Dari hasil penelusuran tim hukum korban. Ia menjelaskan ditemukan fakta bahwa sertifikat yang diperjualbelikan telah diagunkan di salah satu bank pada tahun 2015 lalu, atau sebelum dilakukan proses PPJB.
"Pemilik lahan tidak memberitahukan atau tidak terbuka bahwa sertifikat yang diperjualbelikan kepada korban tersebut sudah masuk sebagai agunan perbankan," katanya.
Ia menambahkan, total kerugian yang dialami oleh pembeli yang tergabung dalam Paguyuban Siok Cinta Damai tercatat sebesar Rp14,5 miliar.

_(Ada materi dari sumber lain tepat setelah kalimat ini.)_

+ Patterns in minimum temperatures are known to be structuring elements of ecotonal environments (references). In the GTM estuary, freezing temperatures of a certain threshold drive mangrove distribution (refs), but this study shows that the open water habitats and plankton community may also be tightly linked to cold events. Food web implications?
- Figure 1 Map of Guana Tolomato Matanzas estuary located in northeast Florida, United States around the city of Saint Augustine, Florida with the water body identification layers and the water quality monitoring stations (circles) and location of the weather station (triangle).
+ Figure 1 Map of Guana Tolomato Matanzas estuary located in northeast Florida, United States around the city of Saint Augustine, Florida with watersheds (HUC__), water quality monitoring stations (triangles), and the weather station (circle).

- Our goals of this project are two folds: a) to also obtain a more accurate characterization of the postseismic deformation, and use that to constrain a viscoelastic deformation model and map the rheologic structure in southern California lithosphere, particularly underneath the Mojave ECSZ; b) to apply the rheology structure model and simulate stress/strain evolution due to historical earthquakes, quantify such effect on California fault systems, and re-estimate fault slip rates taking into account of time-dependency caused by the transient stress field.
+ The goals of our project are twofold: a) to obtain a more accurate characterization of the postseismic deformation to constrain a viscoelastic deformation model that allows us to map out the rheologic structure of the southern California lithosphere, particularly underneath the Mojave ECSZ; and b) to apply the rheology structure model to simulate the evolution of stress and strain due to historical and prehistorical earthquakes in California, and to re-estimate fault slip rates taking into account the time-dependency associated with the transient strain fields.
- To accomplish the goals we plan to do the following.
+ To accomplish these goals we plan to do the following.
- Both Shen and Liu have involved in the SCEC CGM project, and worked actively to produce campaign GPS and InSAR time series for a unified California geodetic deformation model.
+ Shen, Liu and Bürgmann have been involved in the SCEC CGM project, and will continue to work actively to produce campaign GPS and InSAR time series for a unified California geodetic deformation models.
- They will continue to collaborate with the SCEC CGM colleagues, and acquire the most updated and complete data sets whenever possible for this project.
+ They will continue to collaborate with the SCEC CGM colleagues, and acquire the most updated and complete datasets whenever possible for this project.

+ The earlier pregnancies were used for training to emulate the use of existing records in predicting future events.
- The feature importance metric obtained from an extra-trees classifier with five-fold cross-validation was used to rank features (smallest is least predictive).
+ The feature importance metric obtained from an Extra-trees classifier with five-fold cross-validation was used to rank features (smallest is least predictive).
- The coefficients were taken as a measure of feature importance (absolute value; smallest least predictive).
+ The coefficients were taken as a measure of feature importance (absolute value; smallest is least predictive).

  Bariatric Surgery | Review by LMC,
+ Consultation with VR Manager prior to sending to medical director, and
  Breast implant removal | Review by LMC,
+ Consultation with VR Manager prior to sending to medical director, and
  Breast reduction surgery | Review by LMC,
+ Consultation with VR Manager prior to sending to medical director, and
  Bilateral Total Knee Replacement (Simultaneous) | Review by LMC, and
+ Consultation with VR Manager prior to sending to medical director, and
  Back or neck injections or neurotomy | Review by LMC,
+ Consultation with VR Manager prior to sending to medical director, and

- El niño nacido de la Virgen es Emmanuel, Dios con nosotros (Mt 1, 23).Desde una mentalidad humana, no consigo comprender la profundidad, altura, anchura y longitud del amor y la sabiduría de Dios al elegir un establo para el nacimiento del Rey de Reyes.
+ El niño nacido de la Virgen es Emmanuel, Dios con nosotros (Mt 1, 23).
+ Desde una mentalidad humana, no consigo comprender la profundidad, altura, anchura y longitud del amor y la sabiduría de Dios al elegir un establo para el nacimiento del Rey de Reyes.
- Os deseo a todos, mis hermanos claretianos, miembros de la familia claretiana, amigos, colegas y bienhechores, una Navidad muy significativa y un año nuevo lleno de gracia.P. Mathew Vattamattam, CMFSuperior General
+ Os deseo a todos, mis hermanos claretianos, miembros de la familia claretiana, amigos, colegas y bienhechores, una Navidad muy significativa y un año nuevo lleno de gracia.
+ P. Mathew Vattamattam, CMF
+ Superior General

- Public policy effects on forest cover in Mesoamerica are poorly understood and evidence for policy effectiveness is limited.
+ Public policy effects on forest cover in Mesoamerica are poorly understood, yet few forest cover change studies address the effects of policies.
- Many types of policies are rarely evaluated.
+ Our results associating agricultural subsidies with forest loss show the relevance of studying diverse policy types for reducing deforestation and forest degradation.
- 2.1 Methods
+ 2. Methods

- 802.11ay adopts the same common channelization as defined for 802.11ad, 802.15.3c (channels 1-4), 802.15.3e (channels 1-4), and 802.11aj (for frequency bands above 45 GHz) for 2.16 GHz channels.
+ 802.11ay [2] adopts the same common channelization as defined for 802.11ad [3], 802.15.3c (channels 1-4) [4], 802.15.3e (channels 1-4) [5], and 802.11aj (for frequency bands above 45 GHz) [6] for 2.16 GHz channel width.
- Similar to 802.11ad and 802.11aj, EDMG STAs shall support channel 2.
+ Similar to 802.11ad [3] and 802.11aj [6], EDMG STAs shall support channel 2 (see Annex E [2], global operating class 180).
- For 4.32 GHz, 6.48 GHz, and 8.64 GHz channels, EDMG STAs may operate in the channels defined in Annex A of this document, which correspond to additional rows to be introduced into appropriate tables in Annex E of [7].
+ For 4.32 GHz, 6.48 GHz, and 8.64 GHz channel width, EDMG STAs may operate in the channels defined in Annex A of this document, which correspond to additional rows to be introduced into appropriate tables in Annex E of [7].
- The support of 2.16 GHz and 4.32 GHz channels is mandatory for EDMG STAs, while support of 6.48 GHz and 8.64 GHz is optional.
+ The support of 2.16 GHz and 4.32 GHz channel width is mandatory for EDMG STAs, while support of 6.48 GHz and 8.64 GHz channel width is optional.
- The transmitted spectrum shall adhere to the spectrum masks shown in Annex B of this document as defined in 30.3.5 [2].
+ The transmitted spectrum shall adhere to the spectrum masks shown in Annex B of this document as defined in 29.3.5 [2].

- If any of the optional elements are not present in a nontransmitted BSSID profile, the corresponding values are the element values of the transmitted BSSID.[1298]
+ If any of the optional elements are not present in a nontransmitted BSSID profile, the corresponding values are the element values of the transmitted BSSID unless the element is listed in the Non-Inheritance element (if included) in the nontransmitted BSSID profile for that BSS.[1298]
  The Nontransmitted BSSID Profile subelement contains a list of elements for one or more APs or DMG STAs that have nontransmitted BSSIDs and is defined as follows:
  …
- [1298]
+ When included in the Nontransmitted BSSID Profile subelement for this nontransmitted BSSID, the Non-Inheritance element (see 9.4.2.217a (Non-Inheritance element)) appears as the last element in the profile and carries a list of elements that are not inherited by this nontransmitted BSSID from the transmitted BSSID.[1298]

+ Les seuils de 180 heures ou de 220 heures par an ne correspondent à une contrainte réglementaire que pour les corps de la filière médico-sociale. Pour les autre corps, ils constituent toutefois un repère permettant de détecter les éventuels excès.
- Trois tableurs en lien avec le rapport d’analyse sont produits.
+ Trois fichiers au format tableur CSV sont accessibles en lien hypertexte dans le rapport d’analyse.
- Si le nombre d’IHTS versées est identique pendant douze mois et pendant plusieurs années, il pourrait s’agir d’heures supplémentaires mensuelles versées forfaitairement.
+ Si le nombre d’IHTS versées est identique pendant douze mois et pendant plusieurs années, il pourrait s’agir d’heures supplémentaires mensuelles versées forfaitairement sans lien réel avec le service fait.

"Kalau nilai kerugian keseluruhan korban sekitar Rp50 miliar. Pastinya belum dapat kami pastikan karena ada korban yang bergabung di paguyuban, ada juga yang melakukan tuntutan sendiri," ujarnya.
Sebagai tindak lanjut dari kasus tersebut, pihaknya juga telah melaporkan pemilik tanah sekaligus pemilik proyek ke Polda Bali dengan dugaan tindak pidana penipuan yakni Pasal 378 KUHP dan tindak pidana penggelapan Pasal 372 KUHP.
"Sudah kami laporkan beliau (pemilik lahan) ke Polda Bali pada bulan Desember 2019 lalu. Dengan laporan ini, kami harap beliau bisa merespon untuk melakukan upaya penyelesaian yang baik dengan para korban dugaan penipuan dan penggelapan ini,” katanya.
Sementara itu, ketua paguyuban yang juga merupakan korban, Tjandarawati Prajitno mengatakan, awalnya ia tertarik membeli unit villa tersebut karena merasa pemilik proyek sebagai orang terpandang di Bali.
"Saya percaya sama dia, harga dan angsuran unitnya juga kami rasa cukup terjangkau, bangunannya bagus dan lengkap," katanya.
Setelah beberapa kali melakukan upaya mediasi termasuk somasi namun gagal, ia pun berharap, uang yang telah dibayarkannya saat membeli villa itu dapat kembali utuh.
Hengky Dalimarta, seorang pembeli lain dari Jakarta mengaku, ia mengalami kerugian sekitar Rp750 juta karena sudah melunasi pembayaran unit villa tersebut. Sebelumnya, ia bersama sejumlah pembeli lain juga sempat mendesak pengembang agar villa yang sudah dibayar tersebut dapat segera dibangun.
"Kami merasa pesimis dan sulit untuk bangunan villa dapat dibangun. Oleh karena itu, kami minta pengembalian uang 100 persen. Kami bersama-sama juga melakukan upaya hukum agar uang kami kembali," katanya.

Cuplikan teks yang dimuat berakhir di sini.